[[ Exercise material open ]]

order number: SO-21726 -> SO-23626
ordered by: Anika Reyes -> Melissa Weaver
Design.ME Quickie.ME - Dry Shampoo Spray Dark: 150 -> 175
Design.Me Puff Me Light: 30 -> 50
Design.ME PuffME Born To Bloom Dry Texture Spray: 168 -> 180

[[ Exercise material closed ]]

● What you are asked to do: Output every record above, exactly as written.

● Solution to this exercise:
order number: SO-21726 -> SO-23626
ordered by: Anika Reyes -> Melissa Weaver
Design.ME Quickie.ME - Dry Shampoo Spray Dark: 150 -> 175
Design.Me Puff Me Light: 30 -> 50
Design.ME PuffME Born To Bloom Dry Texture Spray: 168 -> 180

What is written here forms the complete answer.